SWISS experienced a huge slump in demand for its services during the coronavirus pandemic, and was compelled to massively reduce its flight operations from spring 2020. As part of this response, 25 SWISS aircraft were stored in the Jordanian desert. Under the leadership of SWISS’s own technical specialists and in collaboration with the local maintenance, repair and overhaul provider, all the aircraft stored were subjected to regular inspections of their installed equipment. Further ongoing attention included regular flushing of the hydraulic systems and engine function checks. Jordan’s hot and arid climate is especially conducive to the long-term storage of aircraft, as the low humidity provides optimum protection against any rusting of their metal components.

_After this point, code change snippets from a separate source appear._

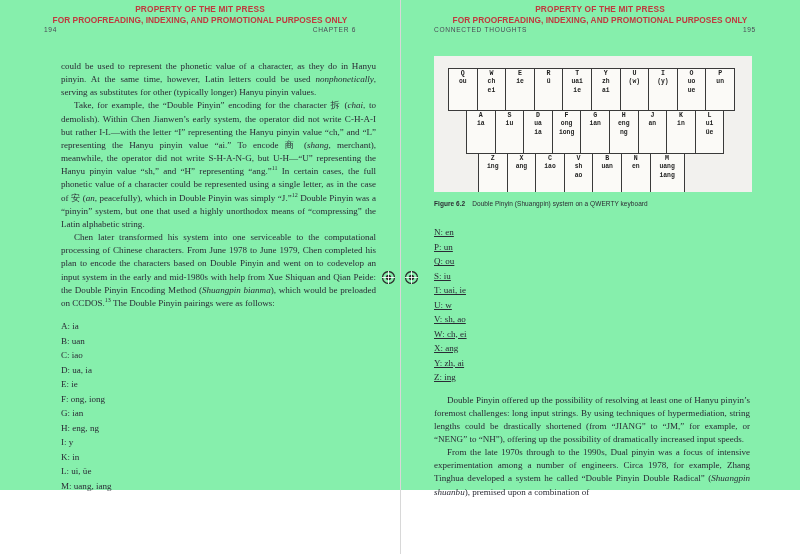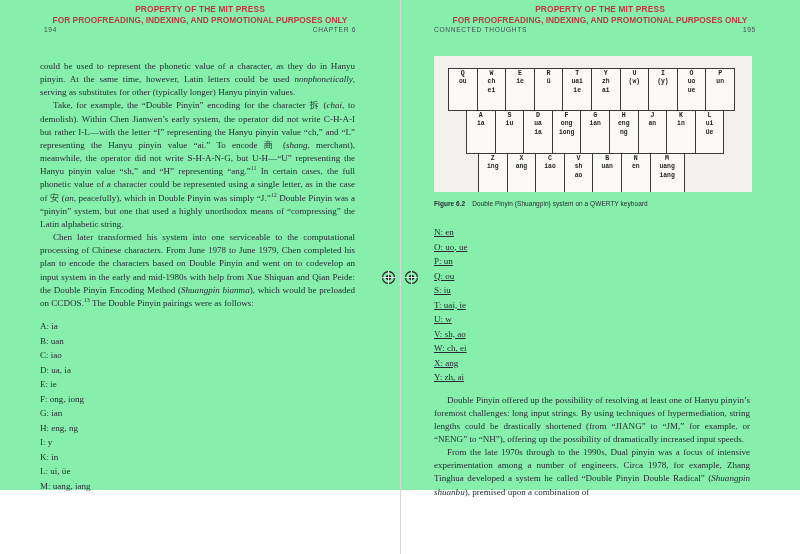--- a/index.html
+++ b/index.html
@@ -67,7 +67,7 @@
     text-justify: inter-word;
     hyphens: none;
   }
-  .page-left .body-col { left: 40px; width: 315px; top: 60px; }
+  .page-left .body-col { left: 61px; width: 315px; top: 60px; }
   .page-right .body-col { left: 34px; width: 316px; top: 225px; }
 
   p { margin: 0; }

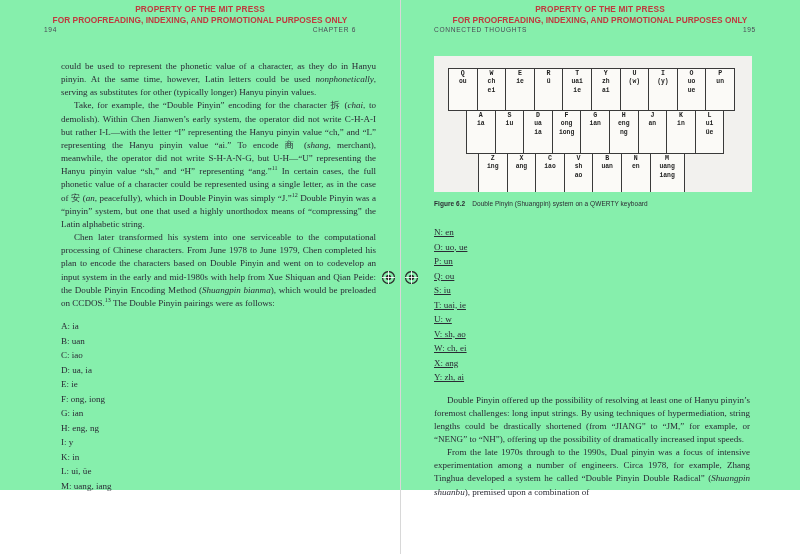--- a/index.html
+++ b/index.html
@@ -380,7 +380,6 @@
     <div class="body-col">
       <div class="pairs-right">
         <div>N: en</div>
-        <div>O: uo, ue</div>
         <div>P: un</div>
         <div>Q: ou</div>
         <div>S: iu</div>

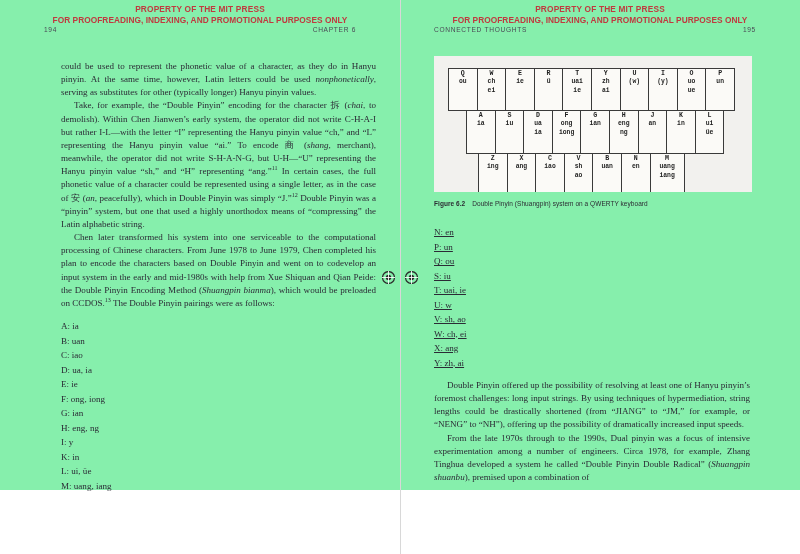--- a/index.html
+++ b/index.html
@@ -389,6 +389,7 @@
         <div>W: ch, ei</div>
         <div>X: ang</div>
         <div>Y: zh, ai</div>
+        <div>Z: ing</div>
       </div>
 
       <div style="margin-top:9px;">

“We are delighted to welcome the last of our Jordan-stored aircraft back to our flight operations and return our working fleet to full size,” says SWISS Head of Technical Fleet Management Claus Bauer. “Our specialists have made huge efforts over the last few months to ensure that every one of our stored aircraft was brought back to Zurich in faultless technical condition. It’s been a massive undertaking for everybody involved in which every detail counts.”

HB-IJO in brief

Airbus A320-200 HB-IJO was built in 1997 and is one of SWISS’s longest-serving aircraft, having been operated by the company since its foundation. The twinjet seats 180 passengers, and has performed some 63,596 flight hours and 45,042 takeoff/landing cycles in its more than 26 years of airline service.